Singapore’s F&B industry can be divided into three broad segments – food retail, food service and food processing.

Food retail

Singapore’s grocery retail sector, which is dominated by supermarket chains, is highly developed and competitive. Consumers are discerning and make shopping decisions based on product quality, freshness, nutrition value, taste and food safety concerns, in addition to price.

Consumers generally look for quality products, which provide good value for money. However, for products with clear benefits, such as nutrition or quality, consumers are willing to pay a bit more. Premiumisation, food accountability and urbanisation are key factors, which impact food consumption trends. Government policy and campaigns around food and health issues are also drivers within the market.

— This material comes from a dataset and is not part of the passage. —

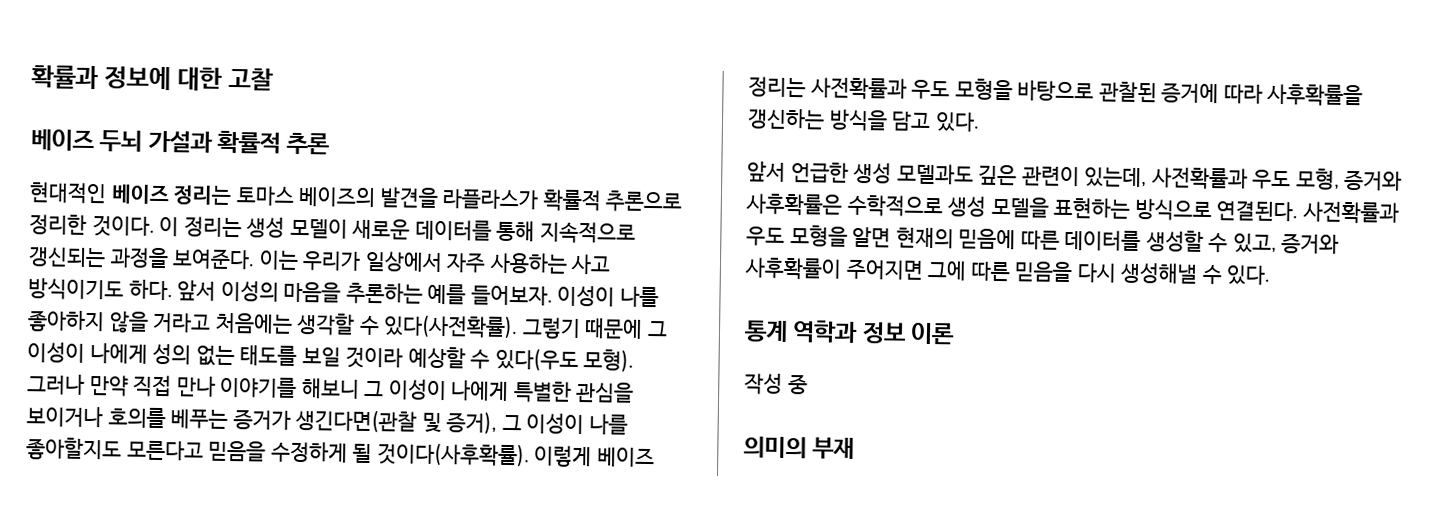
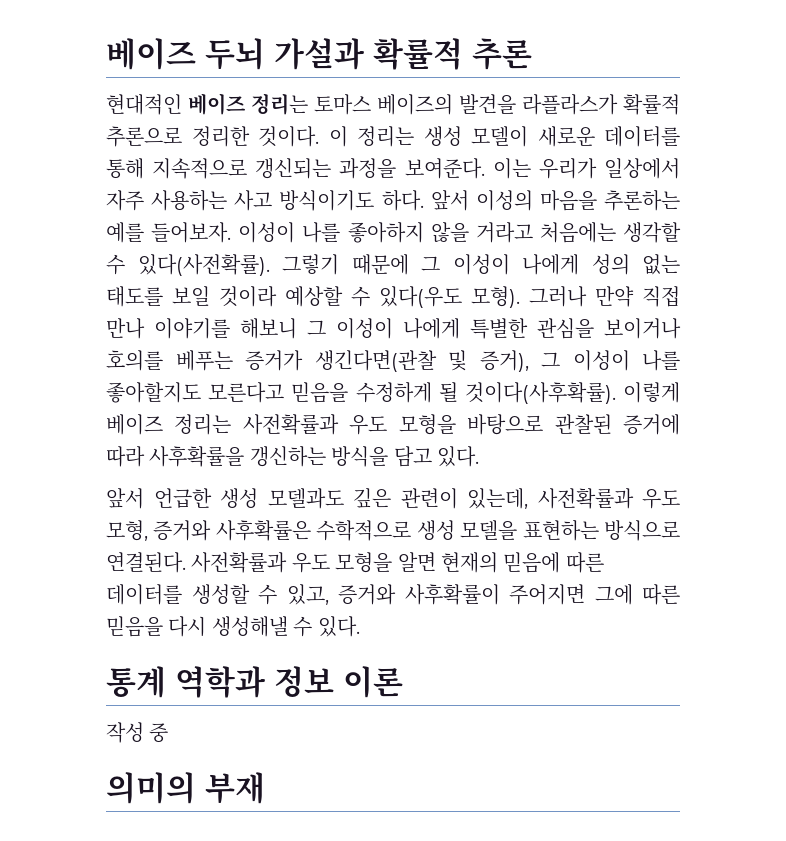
- 확률과 정보에 대한 고찰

The presence of a large expatriate population impacts buying trends and consumption. There is a strong awareness for Australian products and produce, which are recognised as ‘clean and green’ and safe. They enjoy a reputable position in the market. A handful of speciality retail stores, which carry premium products, cater to the high-end of the market and constitute a niche market.

Food service

Singapore has a thriving and constantly evolving food service sector, which is susceptible to the state of the economy. A steady stream of international visitors and the propensity of local residents to eat out keep the food service sector in Singapore vibrant. The National Nutrition Survey 2010 showed that 60 per cent of residents eat out at least four times a week (Source: Singapore Health Promotion Board).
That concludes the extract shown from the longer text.